The roots penetrate the compacted soil and loosen it. By mowing and turning the mowed tops in, the soil is additionally loosened. Cover crops could include annual ryegrass, winter wheat, winter rye, buckwheat, oilseed radishes and hairy vetch. Topsoil is a good choice for filling up raised beds, repairing eroded spots, or filling in holes.
When planting a new lawn or overseeding a patchy lawn, you can use a thin layer of topsoil to protect grass seeds as they sprout. One thing you shouldn't use topsoil for is filling your containers. It won't drain as well as you need it to in a container, and it makes your pots very heavy.

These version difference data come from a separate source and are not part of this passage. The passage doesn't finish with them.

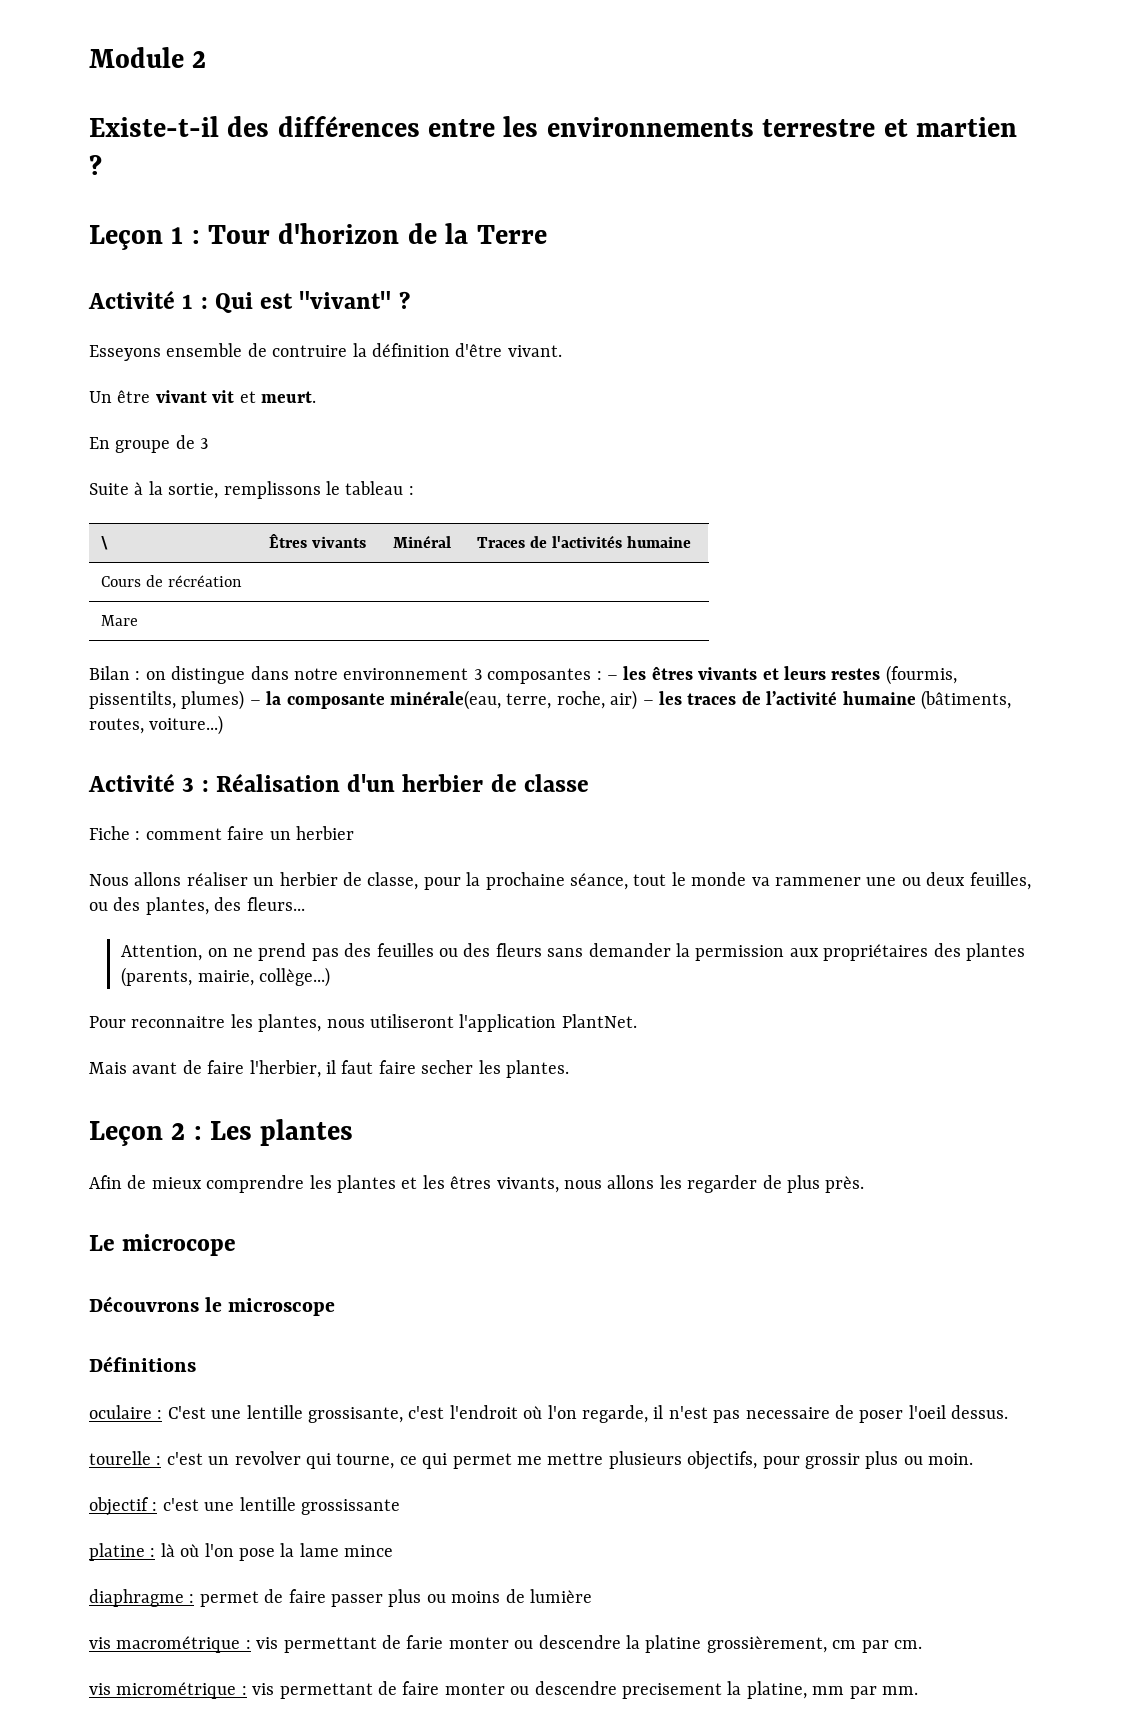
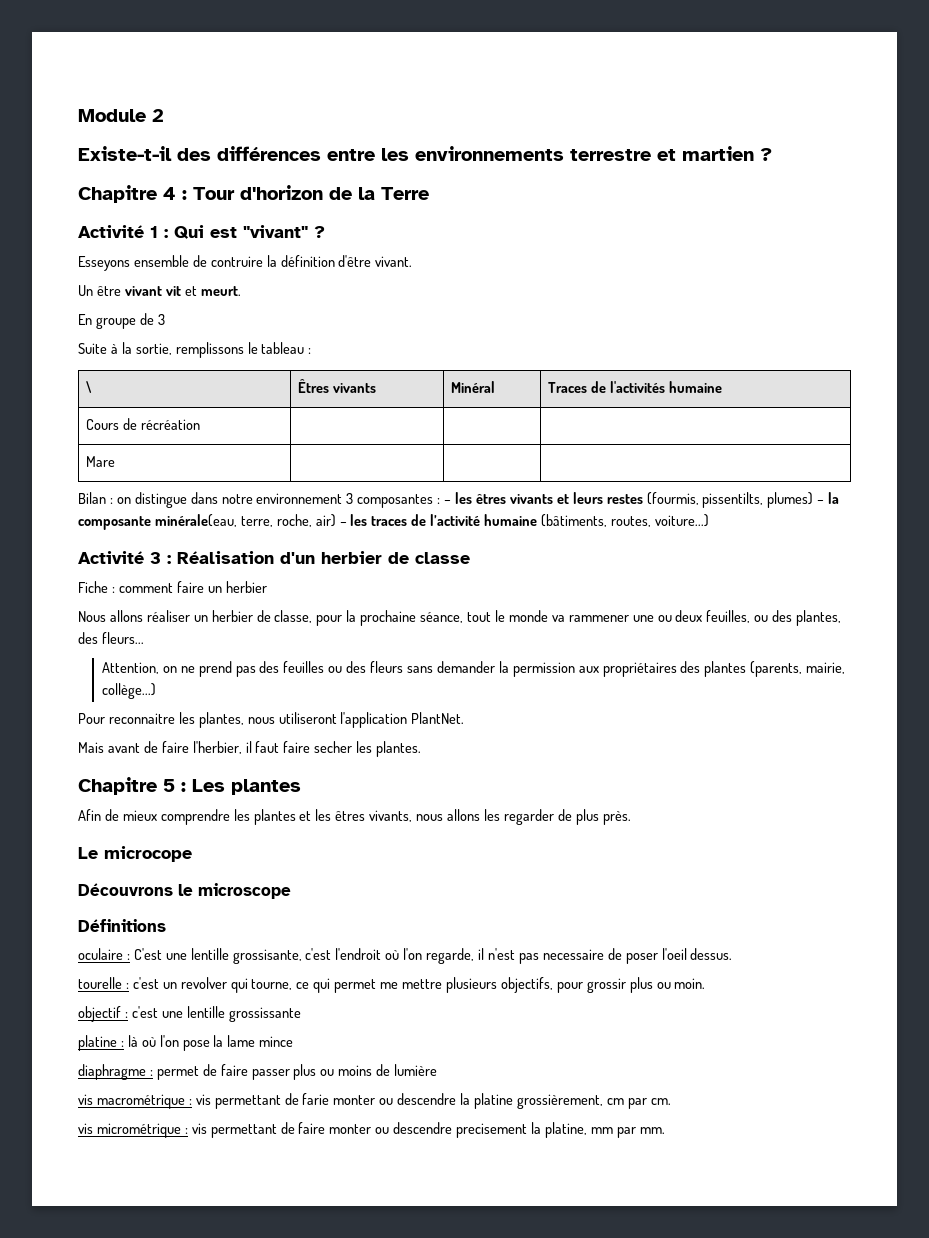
- Leçon 1 : Tour d'horizon de la Terre
+ Chapitre 4 : Tour d'horizon de la Terre
- Leçon 2 : Les plantes
+ Chapitre 5 : Les plantes

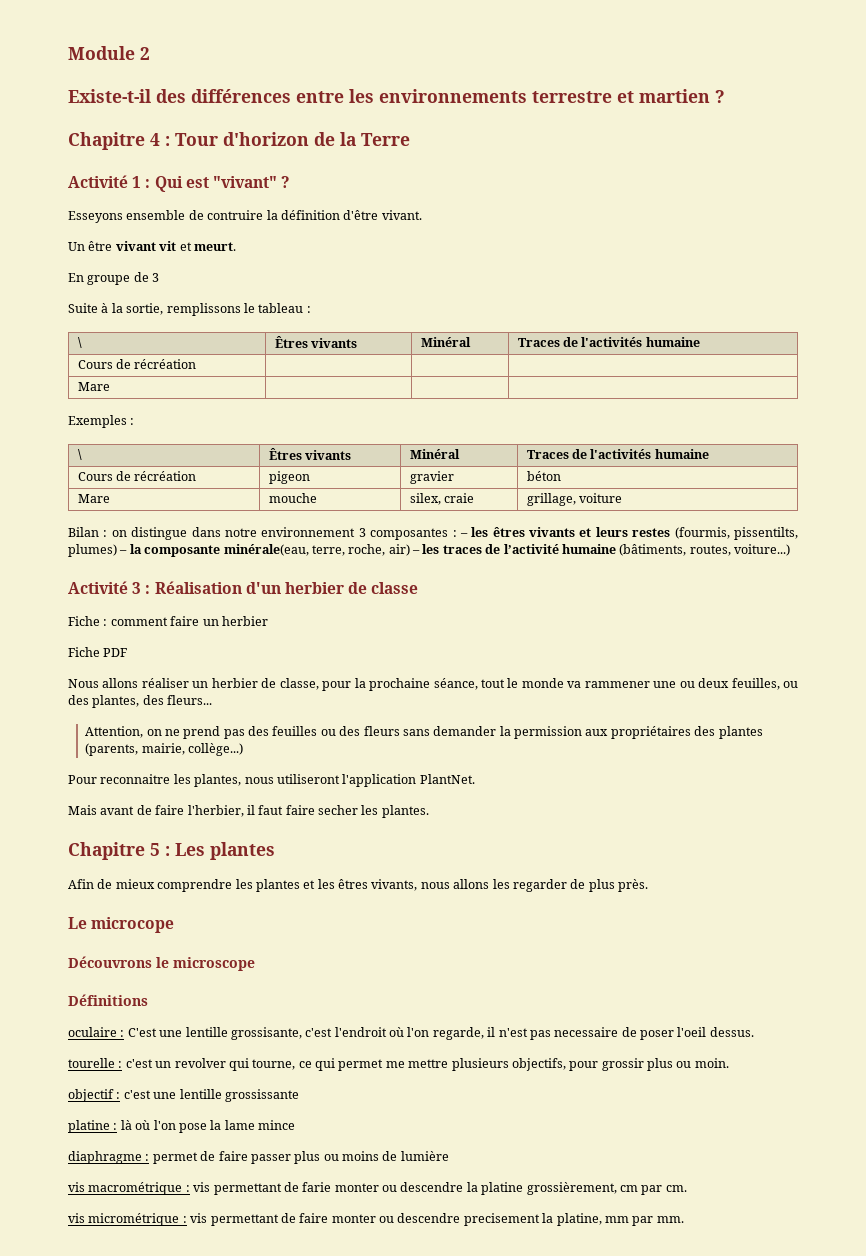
+ Exemples :
+ \ | Êtres vivants | Minéral | Traces de l'activités humaine
+ Cours de récréation | pigeon | gravier | béton
+ Mare | mouche | silex, craie | grillage, voiture
+ Fiche PDF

Stick with potting mix($7, The Home Depot) for containers, and use topsoil in garden beds. Farmers often cope with hardpan by using a chisel plow to cut and break up this dense layer of soil. Home gardeners can break up and mix the hardpan layer by "double digging" the soil. This involves removing 10 to 12 inches of topsoil, and then working organic matter into the 12-inch layer of material that lies below. If the hardpan layer is not too deep, you can use a digging fork to puncture it and open up passages for air and water.
Loamy soil, a relatively even mix of sand, silt and clay, feels fine-textured and slightly damp. It has ideal characteristics for gardening, lawns and shrubs. Loamy soils require replenishing with organic matter regularly, and tend to be acidic. For starters, fall mulching gives you the upper hand on spring weeds.